Im Dezember 2020 hat eine große Mehrheit von 27 Gemeinderäten (FPÖ, FI, ÖVP, SPÖ, FRITZ, GERECHT, TSB) die grüne Vizebürgermeisterin auf Grund von Fehlleistungen abgewählt. Sie hat folglich auch ihr Verkehrsressort verloren. Anstatt diese demokratische Entscheidung zur Kenntnis zu nehmen und sich endlich um die Anliegen der Bürgerinnen und Bürger in Innsbruck zu kümmern, werden sogar Tatsachen verdreht. Einsicht ist ein erster und guter Weg zur Besserung: Die rechtswidrige Verordnung war ein Fehler. Daraus kann man auch lernen, es das nächste Mal besser zu machen. Wie es grundsätzlich transparenten Handelns bedarf, bedarf es auch transparenten Regierens.
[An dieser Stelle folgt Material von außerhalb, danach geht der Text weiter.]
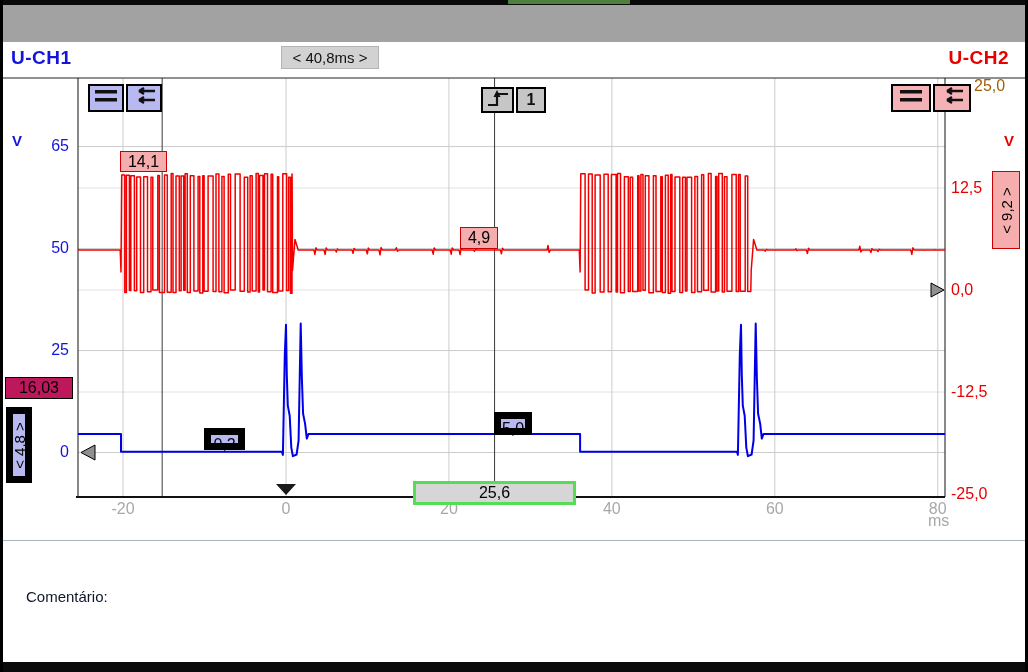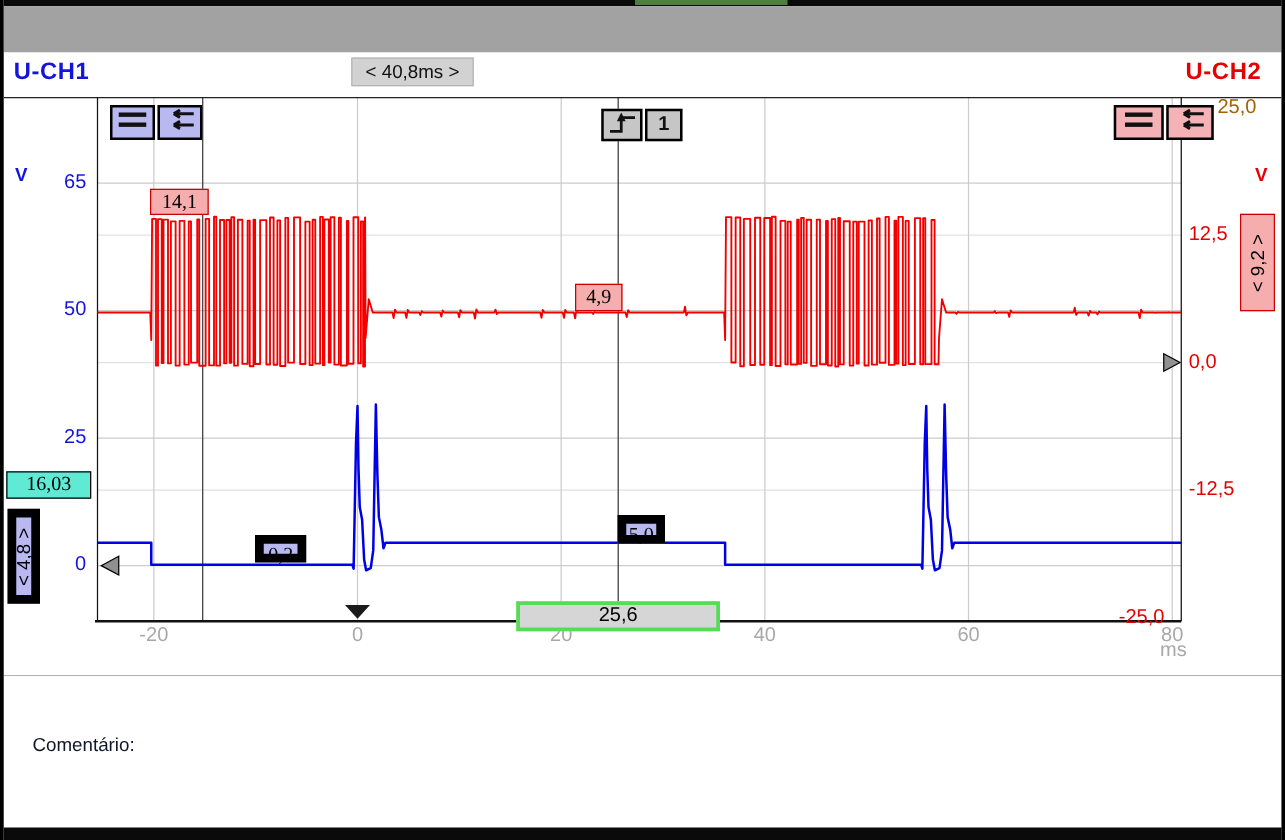--- a/index.html
+++ b/index.html
@@ -28,7 +28,7 @@
   .btn-gray { background:#c6c6c6; }
   .trig-src { font-size:16px; font-weight:bold; color:#111; }
   .readout {
-    font-size:16px; color:#000; text-align:center; line-height:19px;font-family:Liberation Serif, serif;
+    font-size:16px; color:#000; text-align:center; line-height:19px;
   }
   .ro-blue { background:#b9b9f2; border:7px solid #000000; }
   .ro-pink { background:#f6adad; border:1px solid #cc0000; }

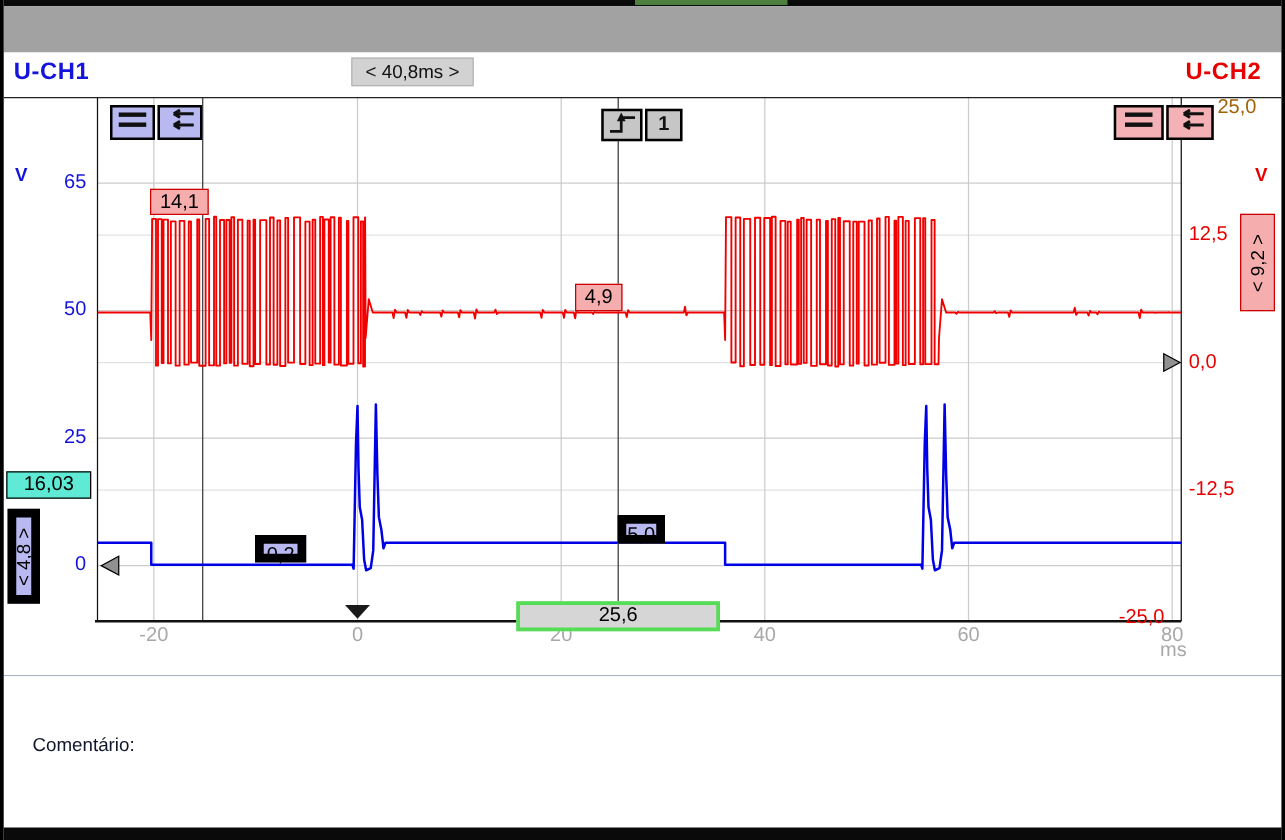--- a/index.html
+++ b/index.html
@@ -32,7 +32,7 @@
   }
   .ro-blue { background:#b9b9f2; border:7px solid #000000; }
   .ro-pink { background:#f6adad; border:1px solid #cc0000; }
-  .ro-gray { background:#5eead4; border:1px solid #000; }
+  .ro-gray { background:#be185d; border:1px solid #000; }
   #ro-ch2-c1 { left:117px; top:151px; width:47px; height:21px; }
   #ro-ch2-c2 { left:457px; top:227px; width:38px; height:22px; }
   #ro-ch1-c1 { left:160px; top:428px; width:41px; height:22px;margin-left:41px; }

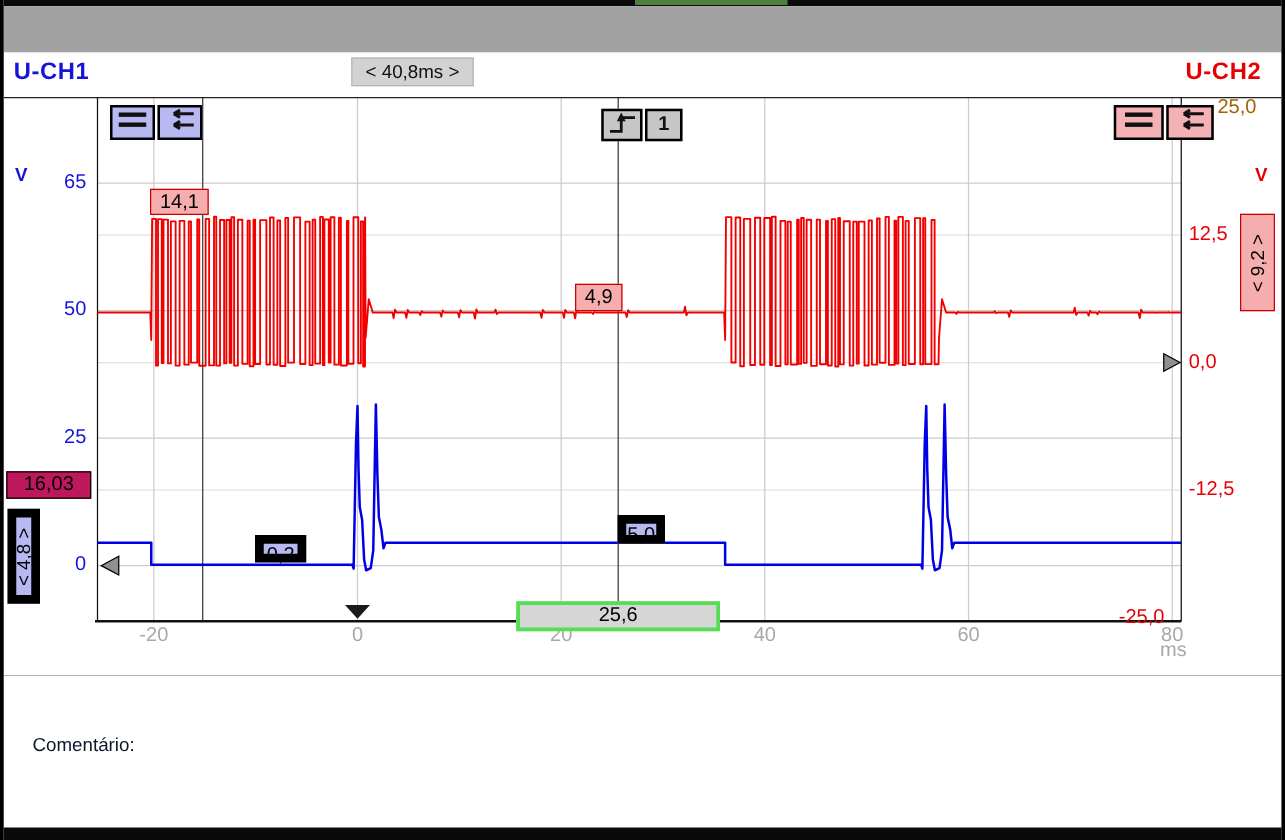--- a/index.html
+++ b/index.html
@@ -168,7 +168,7 @@
       <span style="left:948px;top:179px;color:#e60000;">12,5</span>
       <span style="left:948px;top:281px;color:#e60000;">0,0</span>
       <span style="left:948px;top:383px;color:#e60000;">-12,5</span>
-      <span style="left:892px;top:485px;color:#e60000;">-25,0</span>
+      <span style="left:948px;top:485px;color:#e60000;">-25,0</span>
       <span style="left:100.06px;top:500px;width:40px;text-align:center;color:#a8a8a8;">-20</span>
       <span style="left:263px;top:500px;width:40px;text-align:center;color:#a8a8a8;">0</span>
       <span style="left:425.94px;top:500px;width:40px;text-align:center;color:#a8a8a8;">20</span>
Die Macht ist nur „geliehen“.

Es steht für die Bürgerinnen und Bürger dieser liebens- und lebenswerten Stadt Innsbruck zu viel am Spiel. Wir haben unglaubliche Herausforderungen, wie die Coronakrise, die Wirtschaftskrise, die drohende Sozialkrise, die Erhaltung von Arbeitsplätzen, die Bewahrung unserer Umwelt, ein vernünftiges Budget, endlich leistbares Wohnen etc. anzugehen. Dafür braucht es uns alle, jede Einzelne und jeden Einzelnen von uns.

Vielen herzlichen Dank für eure Aufmerksamkeit.